How to complete this task:
Using the listing below, retype exactly the lines starting at the one with "- Made with by estudiantes de 42" and ending at the one with "- ANSWER_VERIFY_METADATA_RESP_FEWSHOTS_FILE: file", and include both.

Given records:
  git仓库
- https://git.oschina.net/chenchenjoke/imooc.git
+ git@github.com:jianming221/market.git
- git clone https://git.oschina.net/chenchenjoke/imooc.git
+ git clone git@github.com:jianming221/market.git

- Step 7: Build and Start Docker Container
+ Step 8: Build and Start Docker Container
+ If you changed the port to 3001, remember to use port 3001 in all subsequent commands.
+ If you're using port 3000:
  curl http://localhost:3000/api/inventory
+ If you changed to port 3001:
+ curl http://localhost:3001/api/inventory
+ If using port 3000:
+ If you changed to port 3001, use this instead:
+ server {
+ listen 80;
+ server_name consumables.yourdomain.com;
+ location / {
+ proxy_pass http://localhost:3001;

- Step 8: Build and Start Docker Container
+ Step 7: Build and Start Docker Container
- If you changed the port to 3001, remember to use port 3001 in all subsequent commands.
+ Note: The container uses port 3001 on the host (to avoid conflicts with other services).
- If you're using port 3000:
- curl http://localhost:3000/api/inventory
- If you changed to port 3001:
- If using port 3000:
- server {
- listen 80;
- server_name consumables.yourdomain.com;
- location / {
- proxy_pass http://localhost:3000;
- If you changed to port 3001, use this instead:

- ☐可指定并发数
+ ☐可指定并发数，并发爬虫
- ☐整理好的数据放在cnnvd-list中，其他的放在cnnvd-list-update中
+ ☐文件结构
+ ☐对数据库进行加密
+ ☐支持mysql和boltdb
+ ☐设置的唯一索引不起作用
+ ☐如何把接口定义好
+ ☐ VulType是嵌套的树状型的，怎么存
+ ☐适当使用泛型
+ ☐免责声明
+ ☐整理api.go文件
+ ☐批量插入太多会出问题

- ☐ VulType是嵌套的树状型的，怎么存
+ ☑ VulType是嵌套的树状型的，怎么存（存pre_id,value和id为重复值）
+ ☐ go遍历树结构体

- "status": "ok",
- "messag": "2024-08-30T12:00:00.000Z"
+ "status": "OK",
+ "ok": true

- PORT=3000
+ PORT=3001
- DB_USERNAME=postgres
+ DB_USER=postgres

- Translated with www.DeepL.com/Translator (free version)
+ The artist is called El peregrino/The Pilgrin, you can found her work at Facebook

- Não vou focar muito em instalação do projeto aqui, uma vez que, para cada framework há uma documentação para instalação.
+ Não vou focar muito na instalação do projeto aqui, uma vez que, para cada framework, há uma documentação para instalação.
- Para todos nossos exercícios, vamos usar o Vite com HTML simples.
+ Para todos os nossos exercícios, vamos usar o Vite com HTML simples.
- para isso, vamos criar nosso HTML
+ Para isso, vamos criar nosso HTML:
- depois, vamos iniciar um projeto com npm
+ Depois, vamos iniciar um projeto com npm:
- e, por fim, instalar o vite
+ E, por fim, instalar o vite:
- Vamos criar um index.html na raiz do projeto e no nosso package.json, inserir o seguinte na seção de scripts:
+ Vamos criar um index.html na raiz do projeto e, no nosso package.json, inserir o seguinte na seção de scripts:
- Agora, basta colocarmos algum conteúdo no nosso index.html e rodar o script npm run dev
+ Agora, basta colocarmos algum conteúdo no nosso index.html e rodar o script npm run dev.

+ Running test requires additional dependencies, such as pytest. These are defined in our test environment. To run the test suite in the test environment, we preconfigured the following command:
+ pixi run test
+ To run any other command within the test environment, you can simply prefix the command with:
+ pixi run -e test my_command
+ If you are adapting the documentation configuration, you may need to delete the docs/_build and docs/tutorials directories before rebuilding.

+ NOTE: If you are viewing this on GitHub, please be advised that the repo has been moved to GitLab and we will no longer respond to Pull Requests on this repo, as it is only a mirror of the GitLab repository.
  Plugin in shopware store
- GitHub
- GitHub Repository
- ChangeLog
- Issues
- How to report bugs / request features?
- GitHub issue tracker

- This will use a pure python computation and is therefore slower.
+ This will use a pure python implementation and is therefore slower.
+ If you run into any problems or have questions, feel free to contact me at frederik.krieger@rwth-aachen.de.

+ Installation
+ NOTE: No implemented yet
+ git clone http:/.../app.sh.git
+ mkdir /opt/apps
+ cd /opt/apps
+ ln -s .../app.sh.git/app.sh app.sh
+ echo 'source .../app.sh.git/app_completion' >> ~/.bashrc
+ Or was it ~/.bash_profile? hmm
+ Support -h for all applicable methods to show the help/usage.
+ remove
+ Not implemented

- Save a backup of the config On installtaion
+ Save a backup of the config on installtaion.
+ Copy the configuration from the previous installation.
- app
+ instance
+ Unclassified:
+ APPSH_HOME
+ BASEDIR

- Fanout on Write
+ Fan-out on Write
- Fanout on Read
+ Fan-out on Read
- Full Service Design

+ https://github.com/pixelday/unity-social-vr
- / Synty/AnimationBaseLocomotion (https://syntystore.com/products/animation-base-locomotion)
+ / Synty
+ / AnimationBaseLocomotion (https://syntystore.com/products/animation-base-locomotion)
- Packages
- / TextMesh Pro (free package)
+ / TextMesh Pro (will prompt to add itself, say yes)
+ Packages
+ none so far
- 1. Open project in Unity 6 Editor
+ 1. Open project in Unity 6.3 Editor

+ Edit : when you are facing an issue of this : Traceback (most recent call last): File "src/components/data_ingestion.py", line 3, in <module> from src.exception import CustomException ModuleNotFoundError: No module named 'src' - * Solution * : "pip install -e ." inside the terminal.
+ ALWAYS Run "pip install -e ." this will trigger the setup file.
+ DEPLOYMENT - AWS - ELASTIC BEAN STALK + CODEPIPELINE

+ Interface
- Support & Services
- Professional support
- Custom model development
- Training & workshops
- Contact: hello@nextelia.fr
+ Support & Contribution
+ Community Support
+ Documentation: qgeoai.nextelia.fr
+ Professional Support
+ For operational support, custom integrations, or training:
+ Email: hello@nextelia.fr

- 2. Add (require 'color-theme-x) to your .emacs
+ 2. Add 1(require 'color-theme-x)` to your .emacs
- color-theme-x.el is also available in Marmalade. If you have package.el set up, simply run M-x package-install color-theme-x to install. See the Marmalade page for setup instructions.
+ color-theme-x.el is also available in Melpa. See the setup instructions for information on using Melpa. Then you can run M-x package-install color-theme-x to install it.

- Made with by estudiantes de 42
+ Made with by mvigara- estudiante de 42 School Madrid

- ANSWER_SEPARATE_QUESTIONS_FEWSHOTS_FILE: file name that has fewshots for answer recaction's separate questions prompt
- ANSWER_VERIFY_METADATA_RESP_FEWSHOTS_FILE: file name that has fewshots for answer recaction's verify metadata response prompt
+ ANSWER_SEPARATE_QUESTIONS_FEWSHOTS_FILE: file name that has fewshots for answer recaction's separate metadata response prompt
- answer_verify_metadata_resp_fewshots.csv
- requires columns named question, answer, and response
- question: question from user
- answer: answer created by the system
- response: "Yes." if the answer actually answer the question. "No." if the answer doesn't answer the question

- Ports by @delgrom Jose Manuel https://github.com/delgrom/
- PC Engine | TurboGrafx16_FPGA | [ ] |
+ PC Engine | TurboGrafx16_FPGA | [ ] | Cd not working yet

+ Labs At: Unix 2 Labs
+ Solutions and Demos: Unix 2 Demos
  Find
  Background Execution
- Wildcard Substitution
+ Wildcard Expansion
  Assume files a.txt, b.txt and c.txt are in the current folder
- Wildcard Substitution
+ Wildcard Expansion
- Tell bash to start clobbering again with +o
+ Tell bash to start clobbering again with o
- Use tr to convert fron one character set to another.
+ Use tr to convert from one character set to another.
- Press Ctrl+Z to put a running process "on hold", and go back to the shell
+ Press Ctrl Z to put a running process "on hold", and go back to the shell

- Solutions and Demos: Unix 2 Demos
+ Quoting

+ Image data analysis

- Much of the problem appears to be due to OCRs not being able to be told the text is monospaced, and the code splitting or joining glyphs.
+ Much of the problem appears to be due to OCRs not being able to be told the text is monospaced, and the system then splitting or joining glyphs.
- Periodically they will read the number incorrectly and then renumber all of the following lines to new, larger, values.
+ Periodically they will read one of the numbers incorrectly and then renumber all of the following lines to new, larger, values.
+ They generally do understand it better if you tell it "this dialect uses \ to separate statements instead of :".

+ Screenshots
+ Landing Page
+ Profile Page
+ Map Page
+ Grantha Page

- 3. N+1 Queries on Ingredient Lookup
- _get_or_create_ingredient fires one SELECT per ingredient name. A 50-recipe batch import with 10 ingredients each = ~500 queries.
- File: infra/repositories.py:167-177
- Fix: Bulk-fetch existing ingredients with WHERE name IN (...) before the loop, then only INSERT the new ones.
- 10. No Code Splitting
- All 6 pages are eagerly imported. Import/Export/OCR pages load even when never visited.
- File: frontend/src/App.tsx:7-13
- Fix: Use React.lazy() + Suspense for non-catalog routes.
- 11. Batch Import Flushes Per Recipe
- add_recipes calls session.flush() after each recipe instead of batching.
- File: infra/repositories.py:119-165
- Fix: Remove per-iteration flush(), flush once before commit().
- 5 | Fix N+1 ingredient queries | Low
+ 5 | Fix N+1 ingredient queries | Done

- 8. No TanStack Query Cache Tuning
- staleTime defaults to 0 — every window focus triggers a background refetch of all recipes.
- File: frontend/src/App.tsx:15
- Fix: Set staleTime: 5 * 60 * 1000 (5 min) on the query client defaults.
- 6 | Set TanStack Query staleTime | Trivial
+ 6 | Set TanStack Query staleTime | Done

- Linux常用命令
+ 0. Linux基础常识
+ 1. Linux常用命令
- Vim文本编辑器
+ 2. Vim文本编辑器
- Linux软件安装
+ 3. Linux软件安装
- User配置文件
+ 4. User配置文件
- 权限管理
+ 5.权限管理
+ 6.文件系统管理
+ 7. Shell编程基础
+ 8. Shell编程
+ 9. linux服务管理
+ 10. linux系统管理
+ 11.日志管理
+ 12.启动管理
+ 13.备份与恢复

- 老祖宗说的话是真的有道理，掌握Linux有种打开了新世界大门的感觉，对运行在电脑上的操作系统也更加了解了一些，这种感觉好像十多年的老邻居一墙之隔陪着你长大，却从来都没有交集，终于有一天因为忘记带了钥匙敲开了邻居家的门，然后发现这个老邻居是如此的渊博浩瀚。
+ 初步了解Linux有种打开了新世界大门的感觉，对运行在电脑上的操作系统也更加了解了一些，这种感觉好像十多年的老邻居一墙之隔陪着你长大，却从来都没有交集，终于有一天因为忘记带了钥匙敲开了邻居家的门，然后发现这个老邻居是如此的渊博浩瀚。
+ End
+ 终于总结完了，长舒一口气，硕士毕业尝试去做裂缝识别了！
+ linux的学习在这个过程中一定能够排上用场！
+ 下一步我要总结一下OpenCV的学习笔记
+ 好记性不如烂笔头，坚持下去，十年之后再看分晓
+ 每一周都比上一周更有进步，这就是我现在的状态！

Result for this exercise:
- Made with by estudiantes de 42
+ Made with by mvigara- estudiante de 42 School Madrid

- ANSWER_SEPARATE_QUESTIONS_FEWSHOTS_FILE: file name that has fewshots for answer recaction's separate questions prompt
- ANSWER_VERIFY_METADATA_RESP_FEWSHOTS_FILE: file name that has fewshots for answer recaction's verify metadata response prompt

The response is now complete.